2021年のパーム油輸出動向
2021年はパーム油の需要が増加傾向にあり、コロナ禍からの回復に向けた年であったが、天候不順や肥料の供給不足、人手不足などの要因により、パーム生産は比較的停滞していた。インドネシアの21年のパーム原油(CPO)の生産量は4,688.8万トンとなり、前年の4,703.4万トンに比べて0.31%減少した。生産量が減少したのは、19~20年にかけての天候不順と施肥不足が原因だと推測されている。
21年のインドネシアの国内パーム油消費量は1842.2万トンとなり、前年の1734.9万トンに比べて6%増加した。食品部門の消費量は前年比6%増、油脂化学部門は同25%増、バイオディーゼル部門は同2%増となった。CPOの供給量とパーム油以外の植物油の輸出市場は、インドネシア政府がバイオディーゼル生産義務化計画を実施したことにより、影響を受けた。
21年のインドネシアのパーム油製品輸出量は3,420万トンとなり、前年の3,400万トンに比べてわずか0.6%増となった。パーム油製品には、CPO、加工済のCPO、パーム核油(PKO)、油脂化学物質(HS 2905、HS 2915、HS 3401、HS 3823 ※)、バイオディーゼル(HS 3826)が含まれる。輸出量の伸びが小さかったのは、供給量が限られていて価格が高く、パーム油とほかの植物油、とくに大豆油との価格の差が小さかったためだ。コロナ禍での消費の減少と輸入制限により、パーム油輸入国の需要が変わり、輸出量は月ごとに大きく変動した。
21年のインドネシアのパーム油製品輸出量は前年比わずか0.6%増であったが、21年のパーム油製品輸出額は350億ドルと前年の229億ドルに比べて52%増加した(インドネシア中央統計庁によると、脂肪と植物油(HS 15)の輸出額は328億ドルとなった)。21年のCPO平均価格が1tあたり1,194ドルとなり、20年の715ドルに比べて67%上がったため、輸出額が大幅に増加した。
2022年のパーム油輸出見通し
21年12月の植物油の価格は前年同月に比べて上がったが、前月比では価格が下がった。植物油の価格は、生産と需要が確実でないため変動する。南米では乾季にもかかわらず、22年の油糧種子の生産量は高いと予測されており、生産性が今後低下する可能性もあるため、慎重に検討することが必要だ。油糧種子の生産量が多くても、いくつかの要因があるためにそのまま植物油の供給量の増加につながることはないだろう。21年に枯渇した油糧種子の在庫を回復させる時期であるが、油かすの価格低下は、植物油の供給量が下がる要因になると見込まれる。
通常の年であれば年の前半よりも後半のほうがパーム生産量は多いが、21年後半の生産量は予想を下回ったため、21年のパーム油の生産量は想定外の結果となった。22年前半の生産量により、このまま生産量の減少が続くのかどうかがわかるだろう。21年は肥料が不足し肥料価格が上昇したため施肥が少ない。22年の生産でもその影響を受けるだろう。22年の第1四半期だけでなく第2四半期の生産も、年の初めに雨天が長く続いた影響を受けるだろう。22年のインドネシアのCPO生産量は4,900万トン、PKO生産量は480万トンとなり、CPOとPKOの合計生産量は5,380万トンで前年の5,130万トンに比べて4.87%増になると予測されている。

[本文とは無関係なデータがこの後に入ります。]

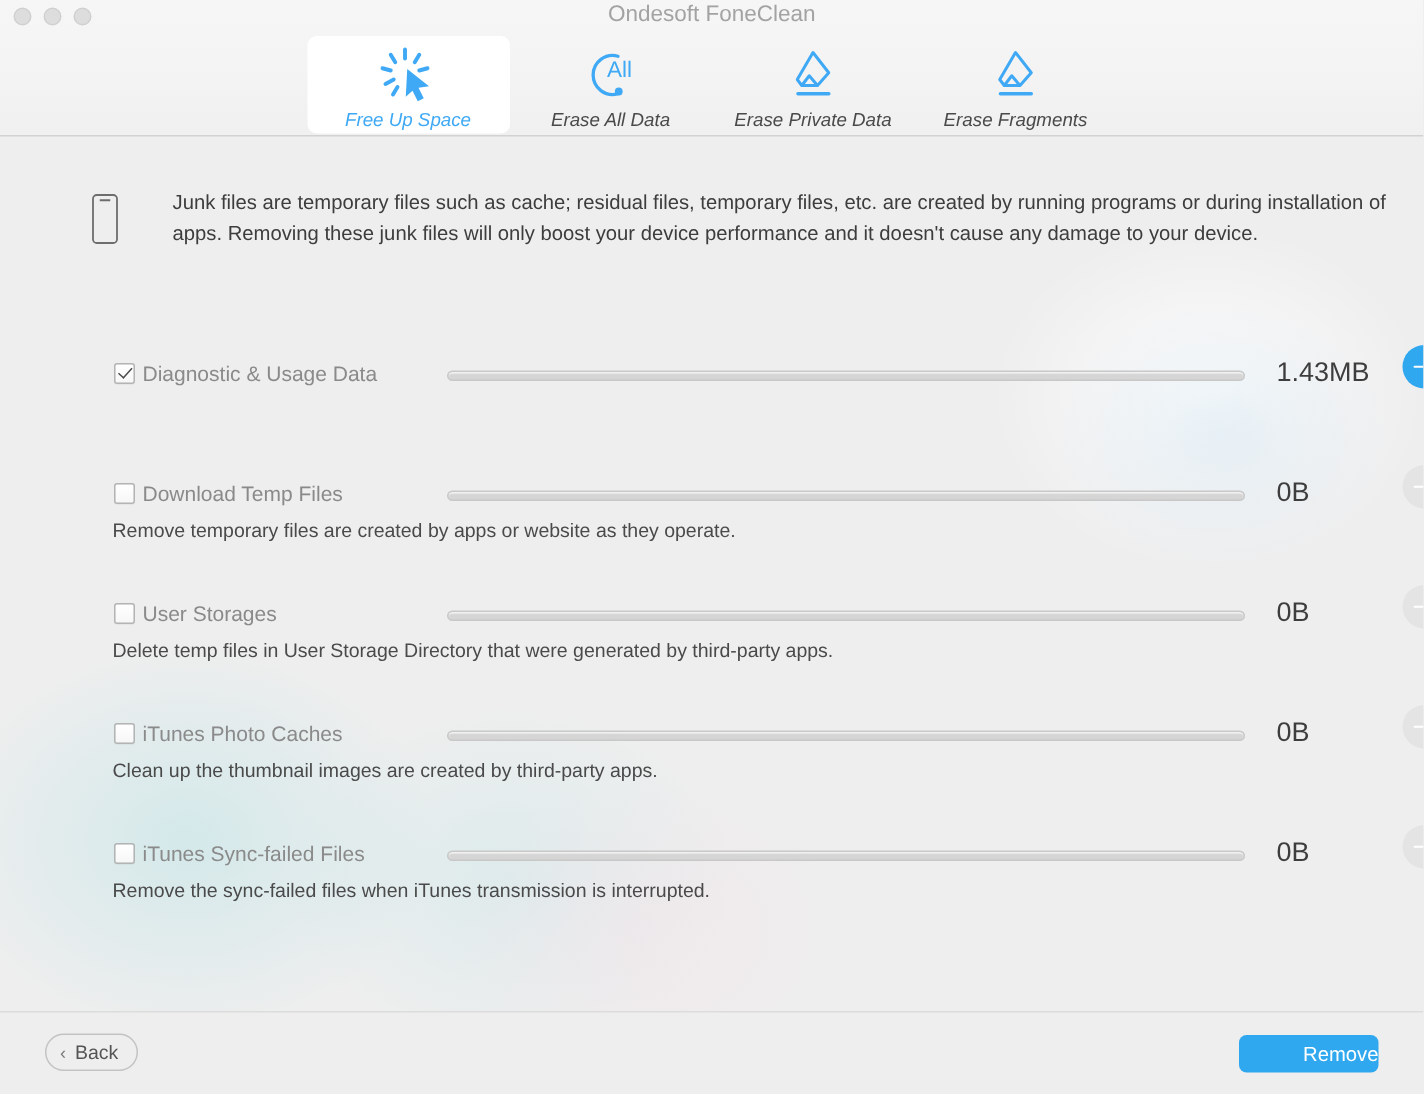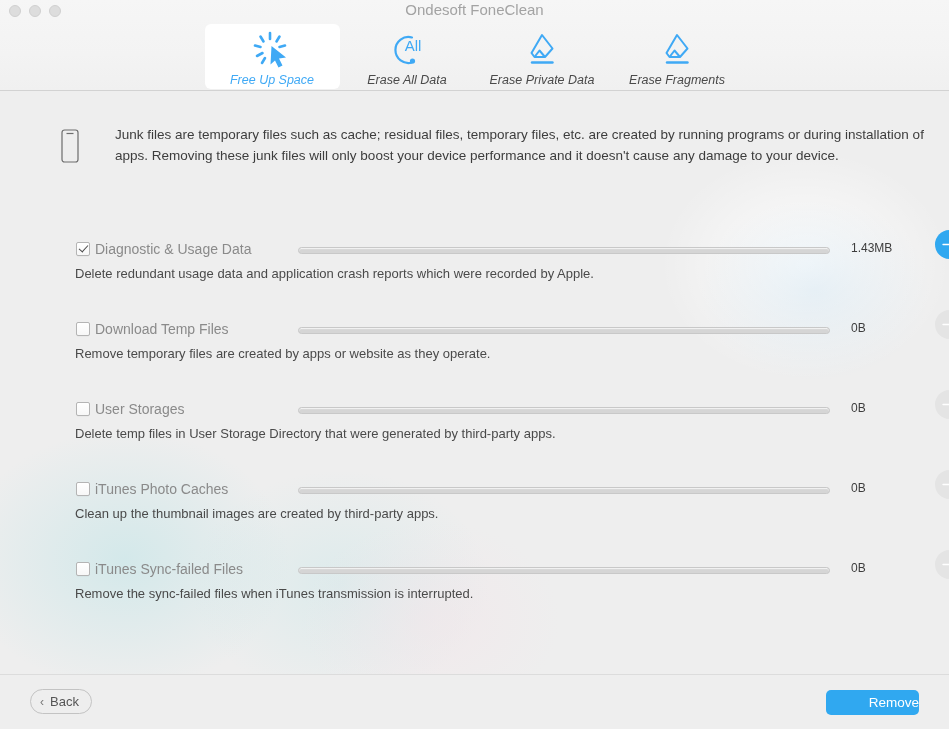--- a/index.html
+++ b/index.html
@@ -212,7 +212,7 @@
   .size {
     position: absolute;
     left: 806px; top: -1px;
-    font-size: 12px;
+    font-size: 18px;
     color: #3d3d3d;
     line-height: 20px;
     white-space: nowrap;

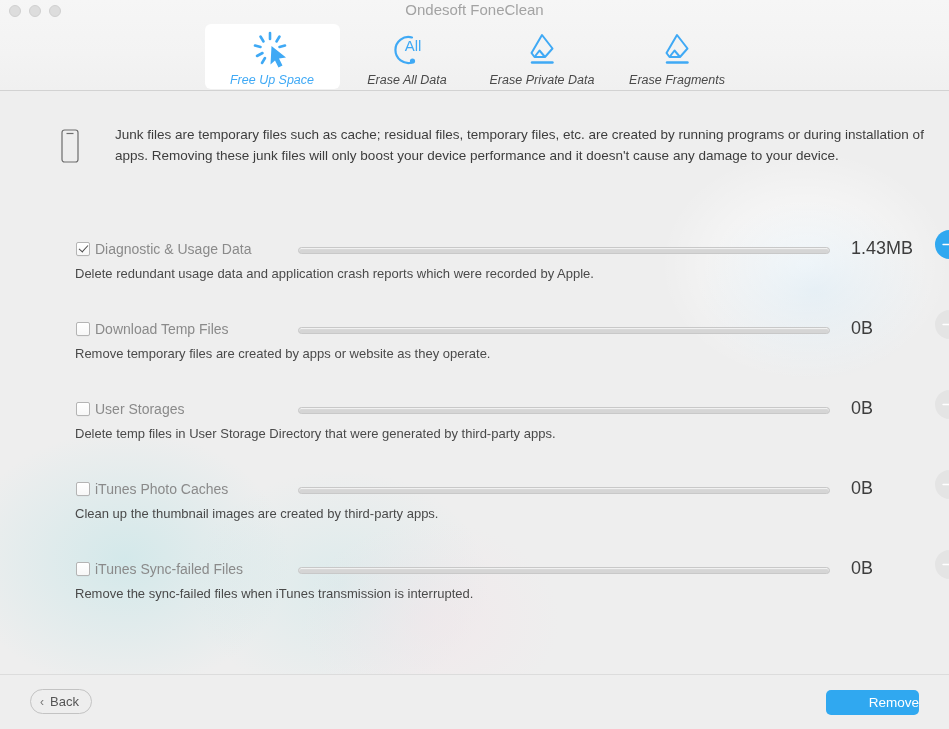--- a/index.html
+++ b/index.html
@@ -387,7 +387,6 @@
             </svg>
           </div>
         </div>
-        <div class="row-desc">Delete redundant usage data and application crash reports which were recorded by Apple.</div>
       </div>
 
       <div class="item-row">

インドネシアの国内パーム油消費量は、コロナ禍の影響を大きく受けている。21年には、食品部門の合計消費量は前年比6%増、油脂化学部門は同25%増、バイオディーゼル部門は2%増となった。22年には、食品部門の消費量は前年とほぼ同じ割合で増加し、月間約80万トン(年間960万トン)になると予測されている。21年6~12月の油脂化学物質部門の消費量は月間約18万トンに停滞していたが、22年もその状況が続いて年間消費量は216万トンになると予測されている。22年のバイオディーゼルの消費量は、インドネシア政府がバイオディーゼルを30%含む燃料「B30」の義務化プログラムを推進しているため、約883万トンになるだろう。従って、22年の国内消費量は約2,059万トンと推測される。
22年のインドネシアのパーム油(PKO含む)生産量は5,380万トン、国内消費量は2,059万トンであるため、輸出量は3,321万トン(前年比3%減)になると推定される。